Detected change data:
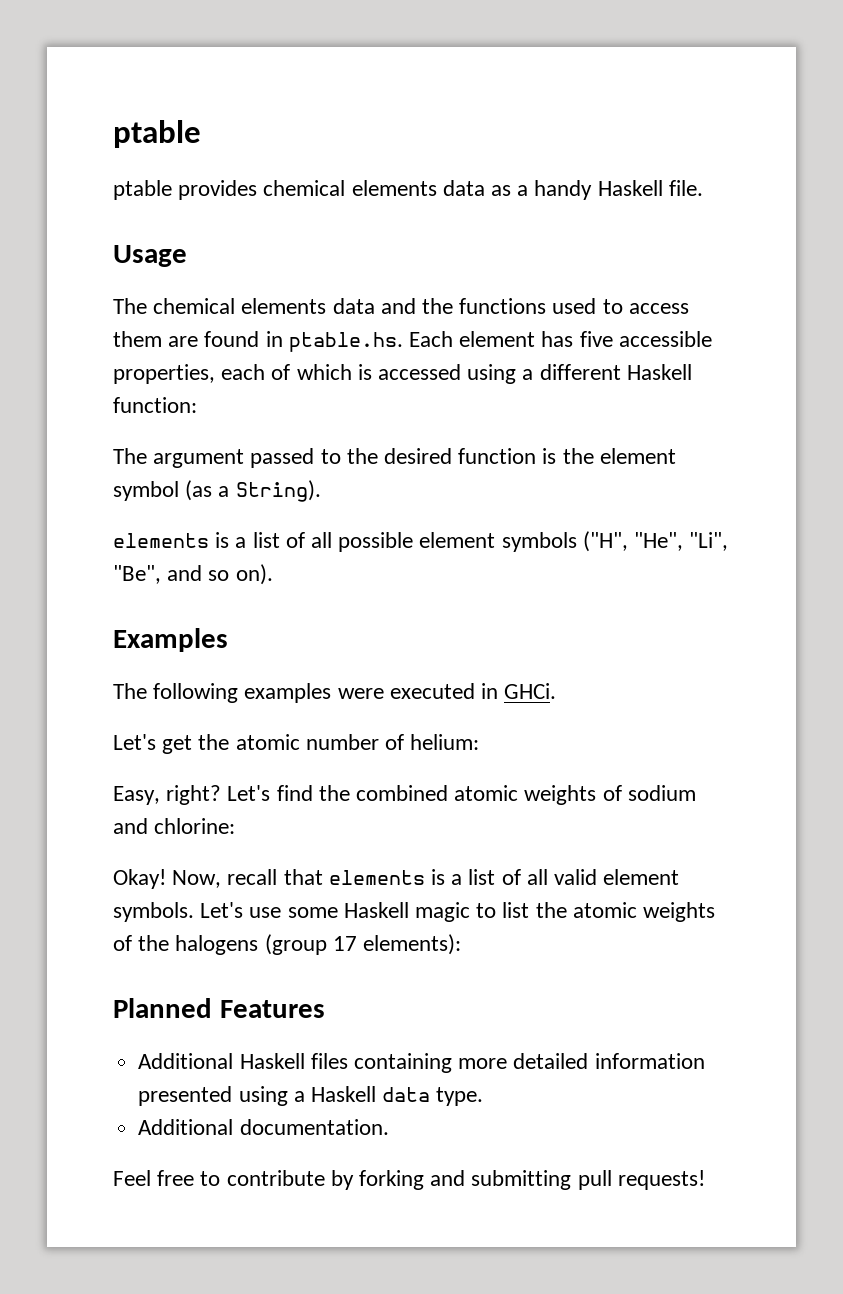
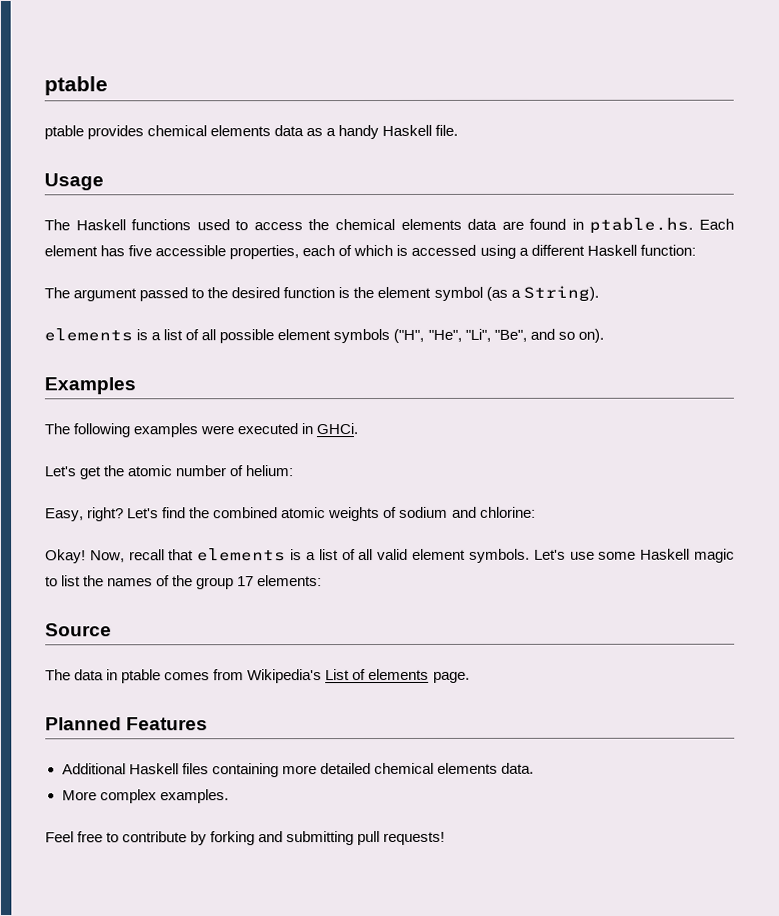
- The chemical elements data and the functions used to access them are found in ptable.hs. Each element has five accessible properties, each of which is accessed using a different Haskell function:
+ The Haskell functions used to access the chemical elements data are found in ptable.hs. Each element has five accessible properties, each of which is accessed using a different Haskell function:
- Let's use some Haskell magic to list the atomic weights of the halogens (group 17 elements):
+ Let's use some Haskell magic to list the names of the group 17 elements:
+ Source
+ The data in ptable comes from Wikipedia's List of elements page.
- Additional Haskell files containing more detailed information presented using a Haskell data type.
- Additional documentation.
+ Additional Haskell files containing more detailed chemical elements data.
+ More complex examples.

DIRECTIONS FOR THIS TASK: Nothing but the lines from the one with "chemical elements data." through the final line of the data belongs in the answer, and they must match exactly.

RESULT OF THE EXERCISE:
+ Additional Haskell files containing more detailed chemical elements data.
+ More complex examples.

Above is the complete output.